Task input:
═══
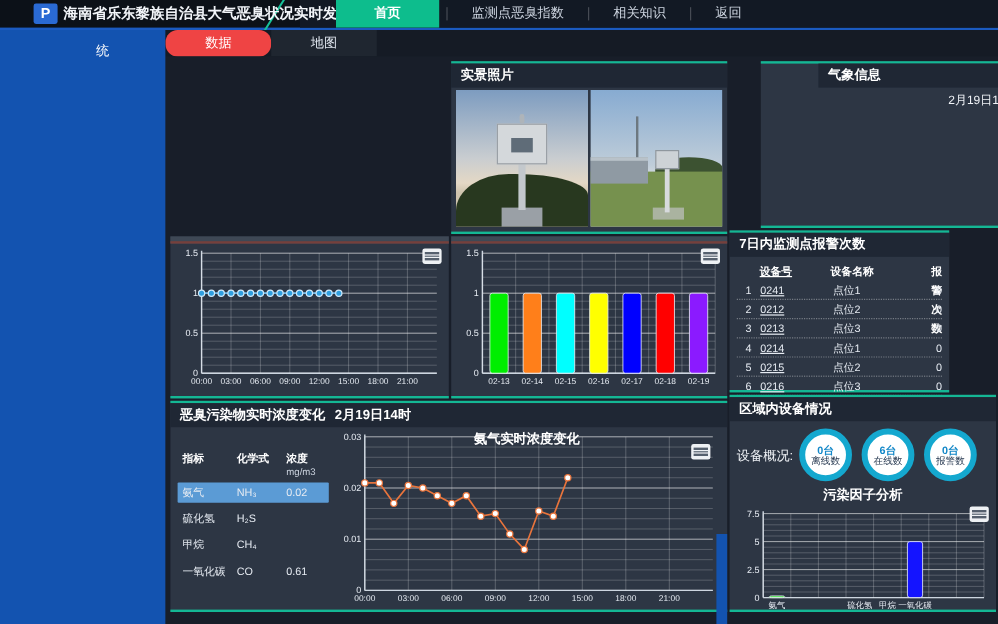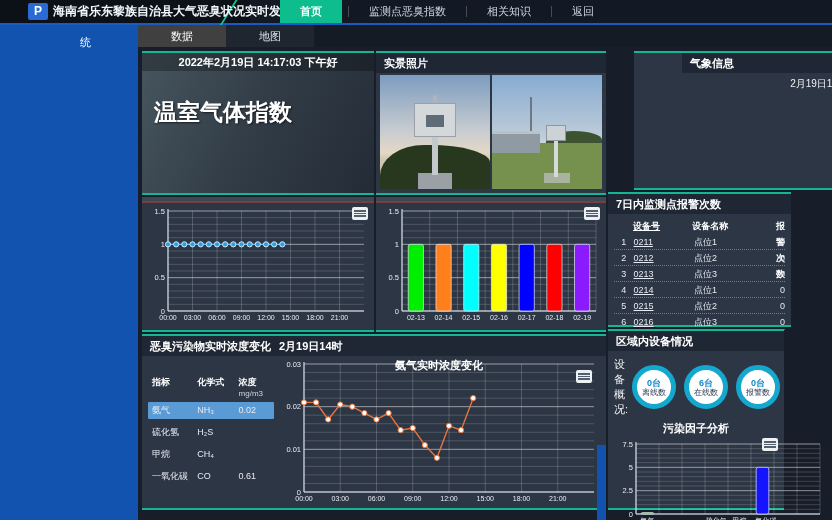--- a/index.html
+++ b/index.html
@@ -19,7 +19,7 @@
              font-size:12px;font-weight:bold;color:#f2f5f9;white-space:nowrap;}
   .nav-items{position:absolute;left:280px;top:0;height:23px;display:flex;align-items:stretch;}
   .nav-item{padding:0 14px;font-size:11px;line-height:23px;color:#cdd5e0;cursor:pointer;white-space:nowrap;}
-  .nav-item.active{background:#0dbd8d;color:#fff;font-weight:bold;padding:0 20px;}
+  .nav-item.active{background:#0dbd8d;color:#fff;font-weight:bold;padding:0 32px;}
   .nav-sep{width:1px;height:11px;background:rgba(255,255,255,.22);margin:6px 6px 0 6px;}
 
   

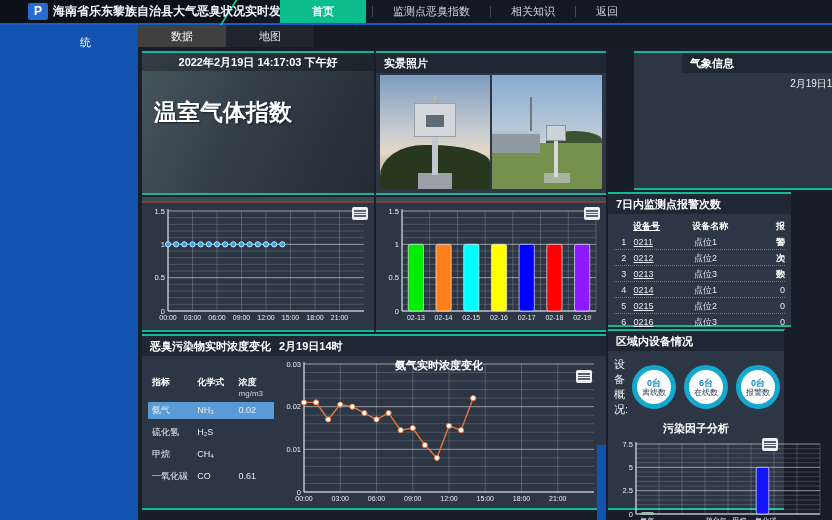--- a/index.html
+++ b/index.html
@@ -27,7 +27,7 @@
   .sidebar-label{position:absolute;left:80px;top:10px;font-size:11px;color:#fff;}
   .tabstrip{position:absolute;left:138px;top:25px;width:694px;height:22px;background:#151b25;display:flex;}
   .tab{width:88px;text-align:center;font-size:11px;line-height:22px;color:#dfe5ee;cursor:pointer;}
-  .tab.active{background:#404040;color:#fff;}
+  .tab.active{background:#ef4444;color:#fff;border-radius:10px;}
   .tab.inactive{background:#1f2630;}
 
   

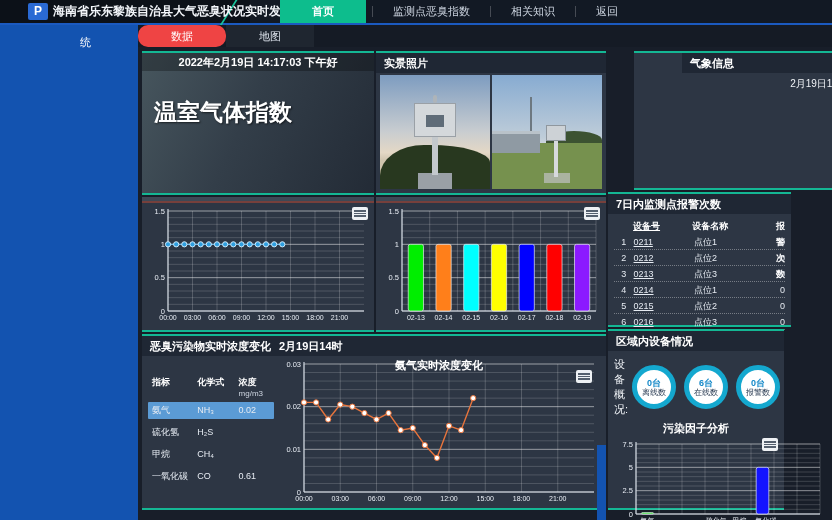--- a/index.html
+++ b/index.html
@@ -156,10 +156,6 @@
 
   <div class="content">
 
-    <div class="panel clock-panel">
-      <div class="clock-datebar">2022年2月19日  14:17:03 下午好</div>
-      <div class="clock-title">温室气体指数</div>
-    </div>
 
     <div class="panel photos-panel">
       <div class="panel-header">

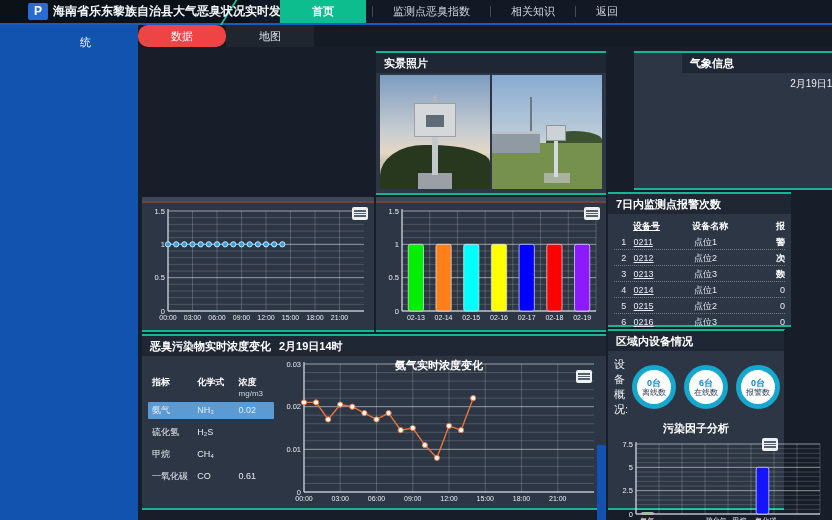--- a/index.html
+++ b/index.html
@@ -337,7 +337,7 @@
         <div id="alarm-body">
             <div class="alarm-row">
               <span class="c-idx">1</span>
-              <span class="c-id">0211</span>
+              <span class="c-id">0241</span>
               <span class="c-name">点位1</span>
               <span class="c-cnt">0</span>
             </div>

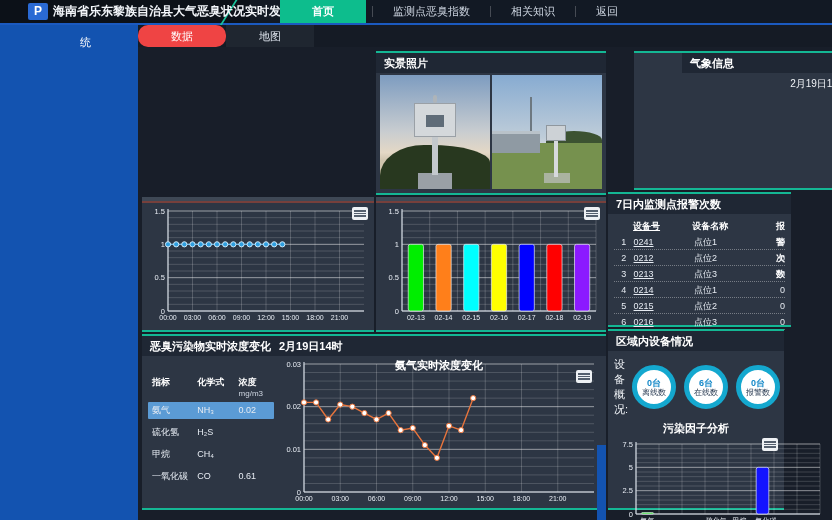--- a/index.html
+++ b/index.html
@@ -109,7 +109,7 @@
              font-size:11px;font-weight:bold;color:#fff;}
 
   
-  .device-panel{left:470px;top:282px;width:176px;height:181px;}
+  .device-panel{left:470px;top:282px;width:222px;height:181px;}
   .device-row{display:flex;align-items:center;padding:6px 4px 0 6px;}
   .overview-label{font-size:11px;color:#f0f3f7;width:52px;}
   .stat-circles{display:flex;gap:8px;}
═══
Try it: The answer must restate each entry word for word and contain no images.

Response to the task:
--- a/index.html
+++ b/index.html
@@ -19,7 +19,7 @@
              font-size:12px;font-weight:bold;color:#f2f5f9;white-space:nowrap;}
   .nav-items{position:absolute;left:280px;top:0;height:23px;display:flex;align-items:stretch;}
   .nav-item{padding:0 14px;font-size:11px;line-height:23px;color:#cdd5e0;cursor:pointer;white-space:nowrap;}
-  .nav-item.active{background:#0dbd8d;color:#fff;font-weight:bold;padding:0 20px;}
+  .nav-item.active{background:#0dbd8d;color:#fff;font-weight:bold;padding:0 32px;}
   .nav-sep{width:1px;height:11px;background:rgba(255,255,255,.22);margin:6px 6px 0 6px;}
 
   

--- a/index.html
+++ b/index.html
@@ -27,7 +27,7 @@
   .sidebar-label{position:absolute;left:80px;top:10px;font-size:11px;color:#fff;}
   .tabstrip{position:absolute;left:138px;top:25px;width:694px;height:22px;background:#151b25;display:flex;}
   .tab{width:88px;text-align:center;font-size:11px;line-height:22px;color:#dfe5ee;cursor:pointer;}
-  .tab.active{background:#404040;color:#fff;}
+  .tab.active{background:#ef4444;color:#fff;border-radius:10px;}
   .tab.inactive{background:#1f2630;}
 
   

--- a/index.html
+++ b/index.html
@@ -156,10 +156,6 @@
 
   <div class="content">
 
-    <div class="panel clock-panel">
-      <div class="clock-datebar">2022年2月19日  14:17:03 下午好</div>
-      <div class="clock-title">温室气体指数</div>
-    </div>
 
     <div class="panel photos-panel">
       <div class="panel-header">

--- a/index.html
+++ b/index.html
@@ -337,7 +337,7 @@
         <div id="alarm-body">
             <div class="alarm-row">
               <span class="c-idx">1</span>
-              <span class="c-id">0211</span>
+              <span class="c-id">0241</span>
               <span class="c-name">点位1</span>
               <span class="c-cnt">0</span>
             </div>

--- a/index.html
+++ b/index.html
@@ -109,7 +109,7 @@
              font-size:11px;font-weight:bold;color:#fff;}
 
   
-  .device-panel{left:470px;top:282px;width:176px;height:181px;}
+  .device-panel{left:470px;top:282px;width:222px;height:181px;}
   .device-row{display:flex;align-items:center;padding:6px 4px 0 6px;}
   .overview-label{font-size:11px;color:#f0f3f7;width:52px;}
   .stat-circles{display:flex;gap:8px;}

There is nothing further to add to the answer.